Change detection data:
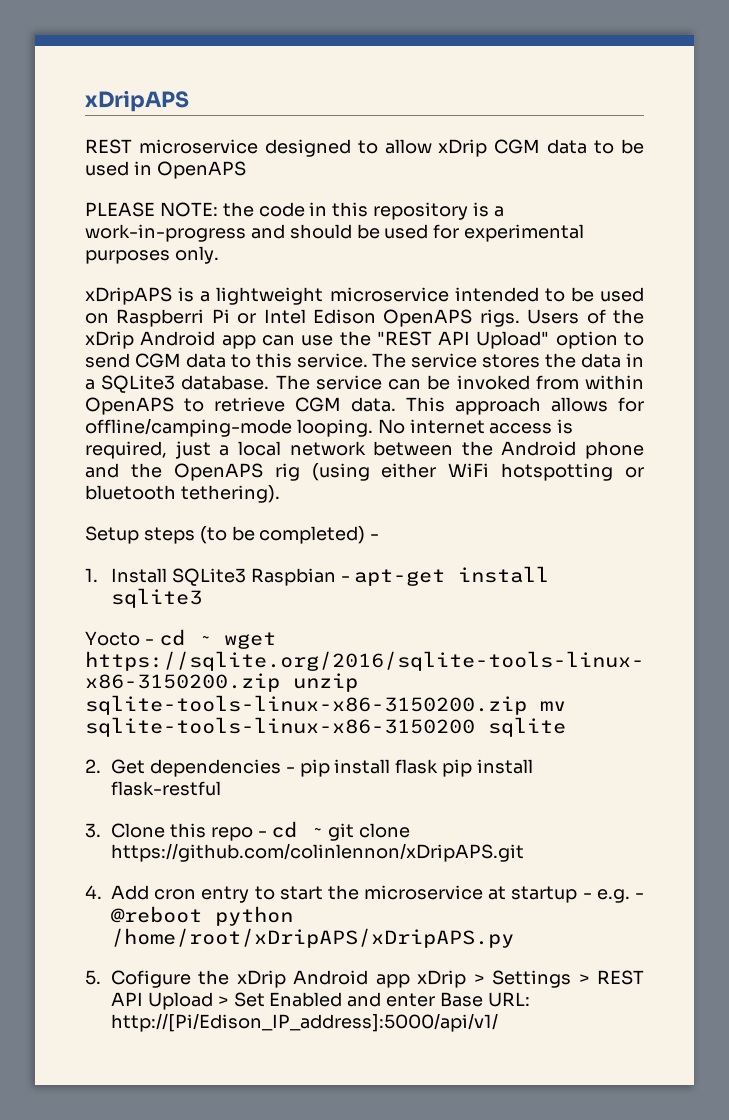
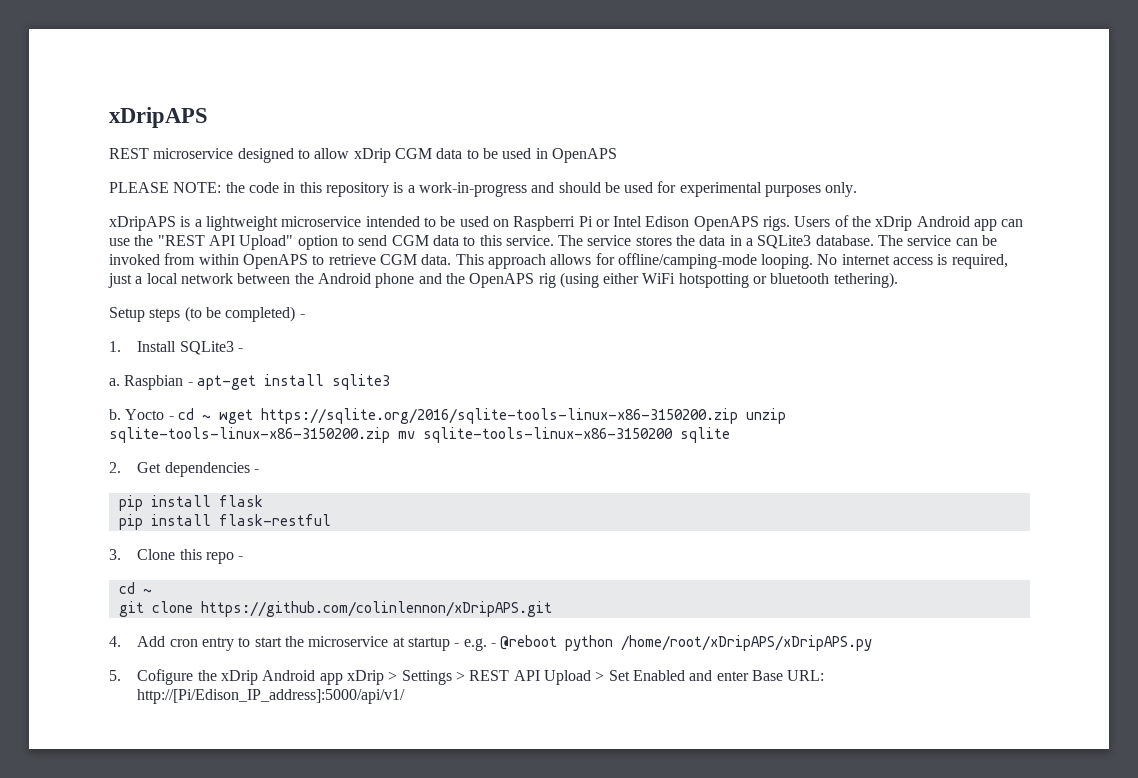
(246, 577) none -> [238,348,244,352] [109,378,120,386] - // a.
(203, 598) none -> [109,409,121,420] b.
(295, 770) none -> (260, 471) //
(439, 766) none -> (263, 501) //
[271,821,324,838] cd ~ -> [118,582,152,594] // cd ~ //

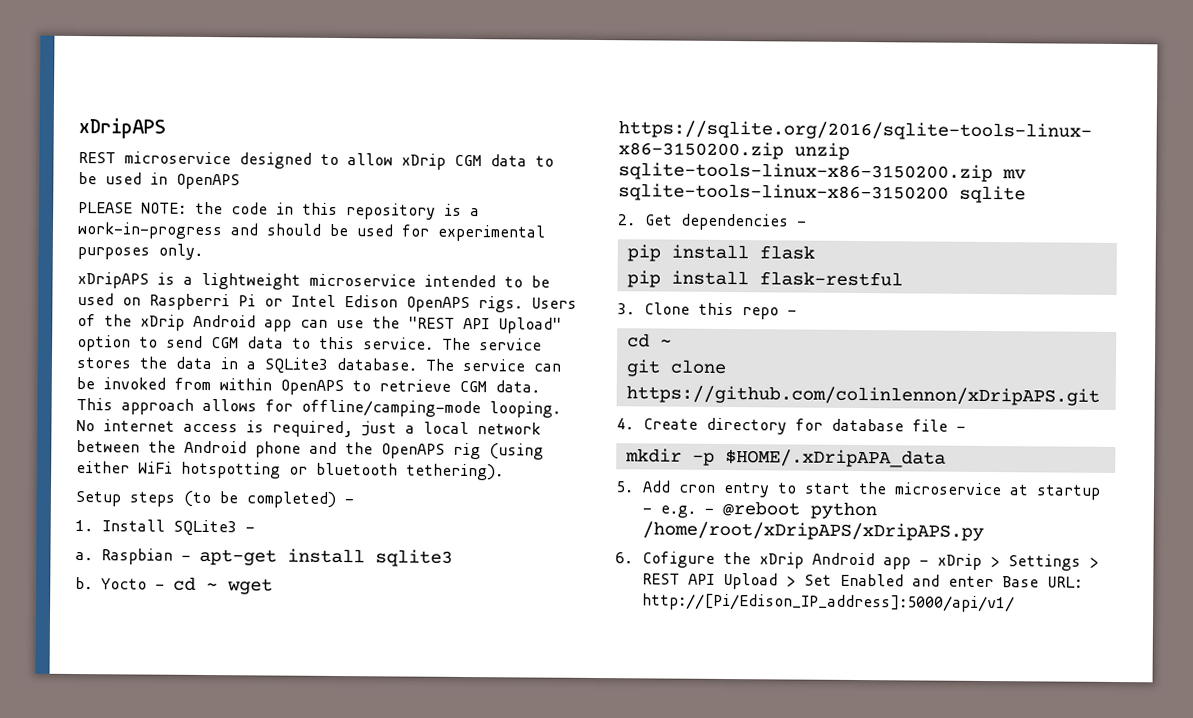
(121, 641) none -> [642,417,966,435] [624,448,946,468] [615,481,634,493] Create directory for database file - // mkdir -p $HOME/.xDripAPA_data // 5.
[109,670,121,681] 5. -> [615,552,633,564] 6.
(343, 679) none -> [918,559,929,566] -

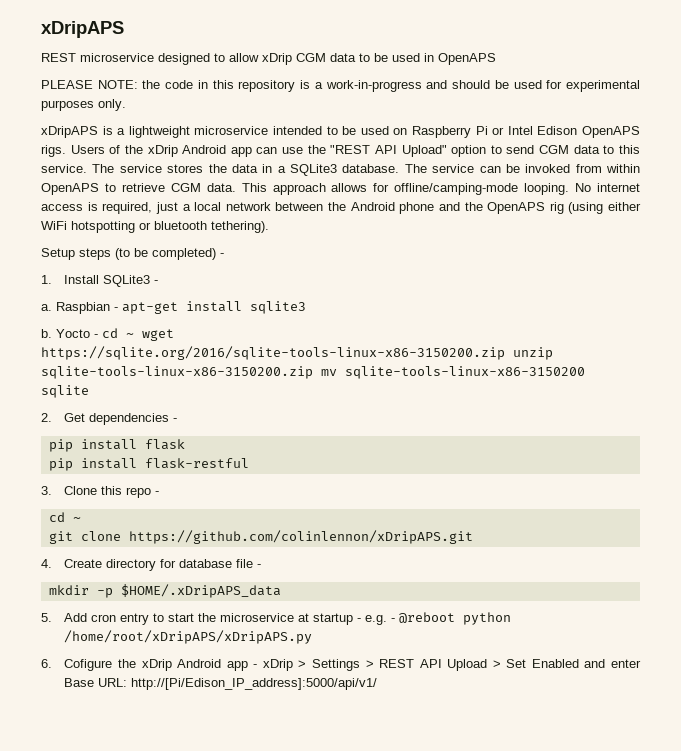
[149,293,230,311] Raspberri -> [412,126,472,138] Raspberry
[724,448,946,468] $HOME/.xDripAPA_data -> [120,584,281,598] $HOME/.xDripAPS_data

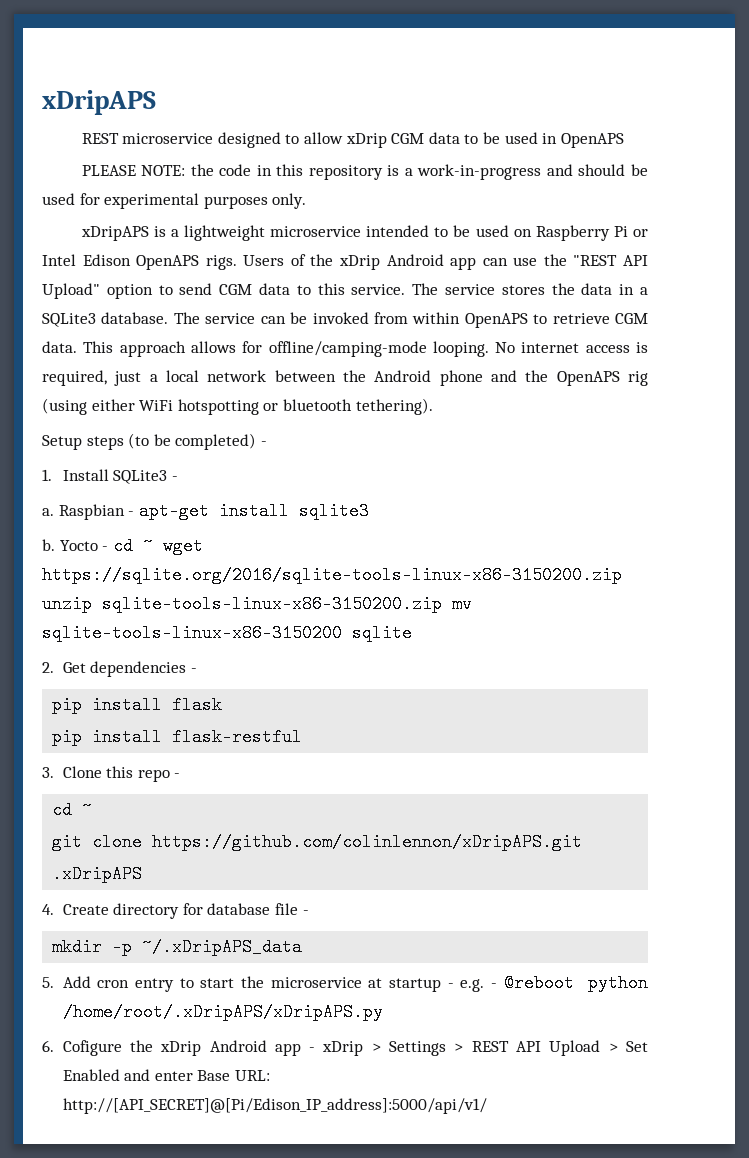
(473, 537) none -> [52,865,143,883] .xDripAPS
[120,584,281,598] $HOME/.xDripAPS_data -> [142,938,303,956] ~/.xDripAPS_data
[64,630,313,644] /home/root/xDripAPS/xDripAPS.py -> [62,1003,383,1021] /home/root/.xDripAPS/xDripAPS.py
[131,678,378,690] http://[Pi/Edison_IP_address]:5000/api/v1/ -> [62,1098,487,1114] http://[API_SECRET]@[Pi/Edison_IP_address]:5000/api/v1/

[Exercise aim]
Would you set down only the lines above from the line with "(343, 679) none" to the line with "(473, 537) none -> [52,865,143,883] .xDripAPS", both included, exactly as they stand and without the pictures?

[Task output]
(343, 679) none -> [918,559,929,566] -

[149,293,230,311] Raspberri -> [412,126,472,138] Raspberry
[724,448,946,468] $HOME/.xDripAPA_data -> [120,584,281,598] $HOME/.xDripAPS_data

(473, 537) none -> [52,865,143,883] .xDripAPS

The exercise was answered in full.